- Born: 18 July 1877 Barlaston, Staffordshire, England
- Died: 14 March 1917 (aged 39) Bucquoy, Bapaume, Pas-de-Calais, France
- Education: Newcastle-under-Lyme School Clifton College Trinity College, Cambridge Cambridge University
- Occupations: Author, Mountaineer, Soldier

= Felix Wedgwood =

English author, mountaineer and soldier

Arthur Felix Wedgwood (18 July 1877 – 14 March 1917) was an English author, mountaineer and soldier who died on active service during the First World War.

== Background ==
He was born at The Upper House in Barlaston, Staffordshire, a scion of the Wedgwood pottery family. He was the youngest son of Clement Wedgwood and his wife Emily Catherine (née Rendel) daughter of James Meadows Rendel. His elder brothers who survived childhood were Francis Hamilton Wedgwood, Josiah C. Wedgwood and Ralph Wedgwood.

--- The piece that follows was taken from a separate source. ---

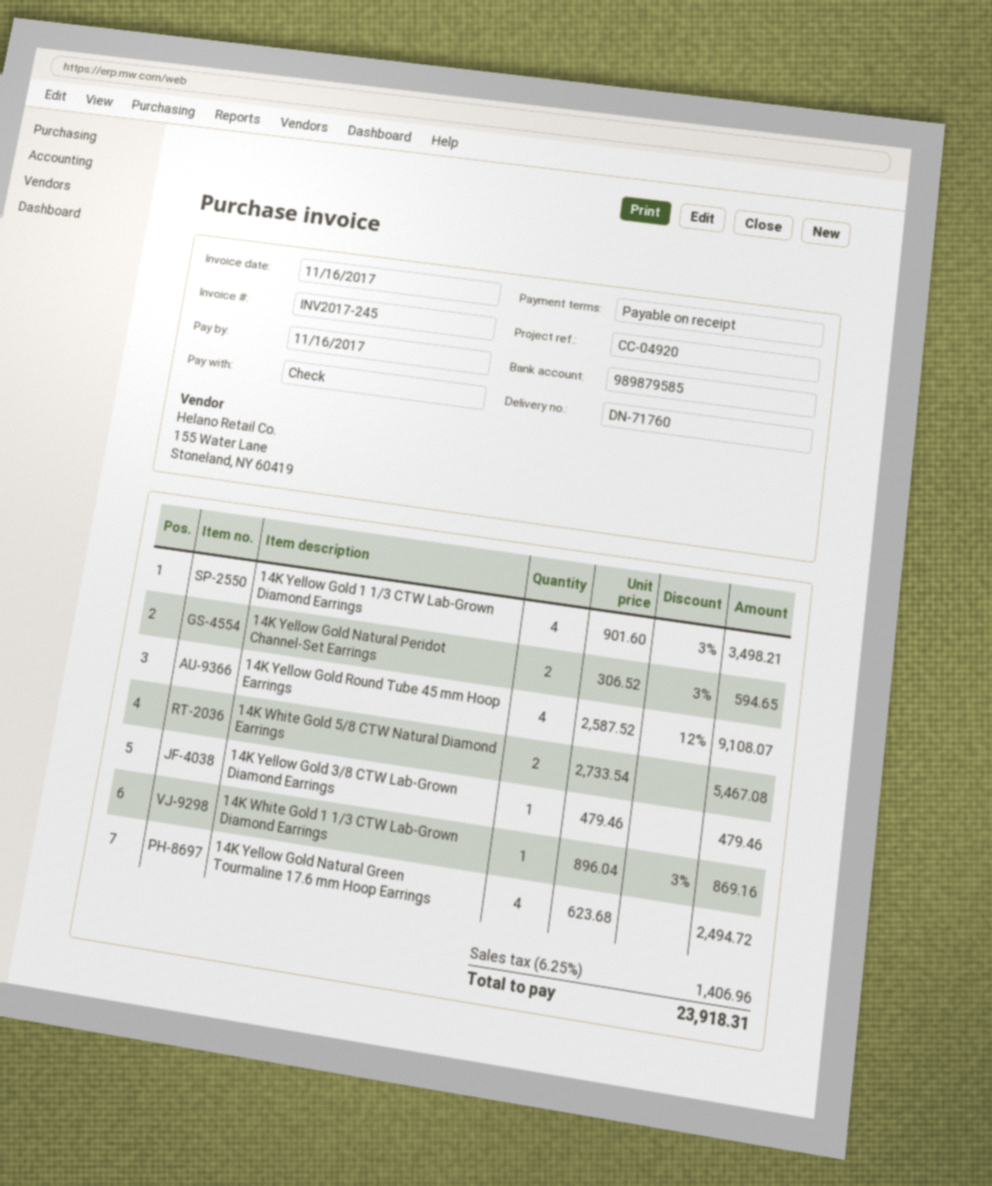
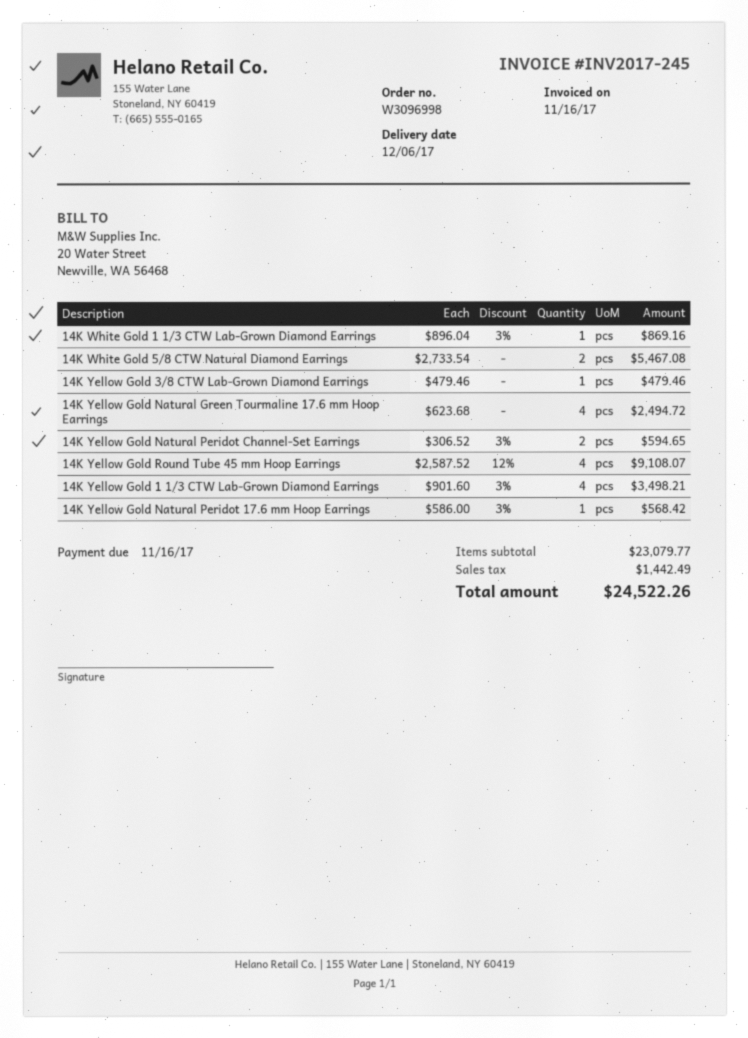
14K Yellow Gold Natural Peridot 17.6 mm Hoop Earrings: none -> 1 x 586.00 - 3% = 568.42
tax: 1406.96 -> 1442.49
total: 23918.31 -> 24522.26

Wedgwood was educated at Newcastle High School, Clifton College, and Trinity College, Cambridge. Felix and Ralph Wedgwood (who also attended Trinity from 1895) are mentioned in Period Piece, the childhood memoir by their second cousin Gwen Raverat (1885-1957). After university, he worked as a civil engineer specialising in the purchase and recovery of shipwrecks.

== Mountaineering travels ==
Wedgwood was an amateur mountaineer, and travelled to South America and to Canada. In 1905 he sailed from Southampton to Buenos Aires. While in Argentina with the Swiss guide Hans Kaufmann, he suffered frostbite on Aconcagua. In 1908, having travelled onto Canada, he, Joseph William Andrew Hickson, Edward Feuz, Jr and Gottfried Feuz climbed Mount Assiniboine. Although they summitted, they were assailed by a storm on the descent. In Canada, he met his future wife, Katharine Longstaff; she was the daughter of Llewellyn W. Longstaff, and sister of a fellow climber Tom Longstaff. She became president of the Ladies' Alpine Club for 1929-1931 and named Wedgwood Peak for her future husband, having been the first to summit it (in 1910).

== The Shadow of a Titan ==

He published in his only novel in 1910 during "a period when novels in Britain were produced more cheaply, and read more widely, than ever before", entitled The Shadow of a Titan, in the adventure genre. The work echoes themes from Wedgwood's life, albeit with added drama. The main protagonist of the novel is "Maurice Noonan", a Cambridge undergraduate, who is the heir of his uncle "Major Tom Waring", a retired British Army officer and minor landowner from Staffordshire. The action ranges from the Staffordshire Moorlands to the deep interior of "Bolumbia", a fictional South American country, where Maurice must overcome Bolumbia's dictator (The eponymous Titan) "Almirante don Eustauio Etrada de la Camara". The Observer described The Shadow of a Titan as "a masterpiece on a South American dictatorship which [[George Meredith|[George] Meredith]] might have fathered". It was also reportedly favourably reviewed in The Morning Post and by Perceval Gibbon in The Bookman.

== Marriage and children ==

Having returned to England, on 20 April 1911 in Wimbledon Felix and Katharine married. They had three children:

- Katharine Frances Wedgwood (11 July 1912 - 2004), married (1936) John Colpoys Cunningham, son of John Francis Cunningham.
- Felicity Emily Wedgwood (1 November 1913 - 2003), married (1943) John Felix Cradock Royds.
- Cecil Felix Nivelle Wedgwood (12 December 1916 — 9 September 1996).

== Military service and death ==

Wedgwood was commissioned as a second lieutenant in the 5th Bn North Staffordshire Regiment, a Territorial Force infantry unit, in 1909, and was recommissioned in 1911. The First World War began in 1914, the 1/5th Bn North Staffs landed in France at Le Havre in May 1915, forming part of the 46th (North Midland) Division which saw action at Loos and The Somme, where his cousin Major Cecil Wedgwood DSO of the 8th Bn was killed in July 1916. Felix Wedgwood had been promoted to Temporary Captain in May 1916, becoming a permanent Captain in September 1916. Captain A. F. Wedgwood died on active service in March 1917 and was buried at Rossignol Wood Cemetery in Hébuterne, Pas-de-Calais, alongside other men mostly from the North and South Staffs Regiments and New Zealand. A brief note was published in The Times. His estate was sufficient to receive notice in The London Gazette

His widow posthumously privately published another book in 1918 entitled Unpublished and Unfinished Stories. She died in 1976.

He is commemorated on the Trinity College Chapel war memorial, and within St John's Church, Barlaston.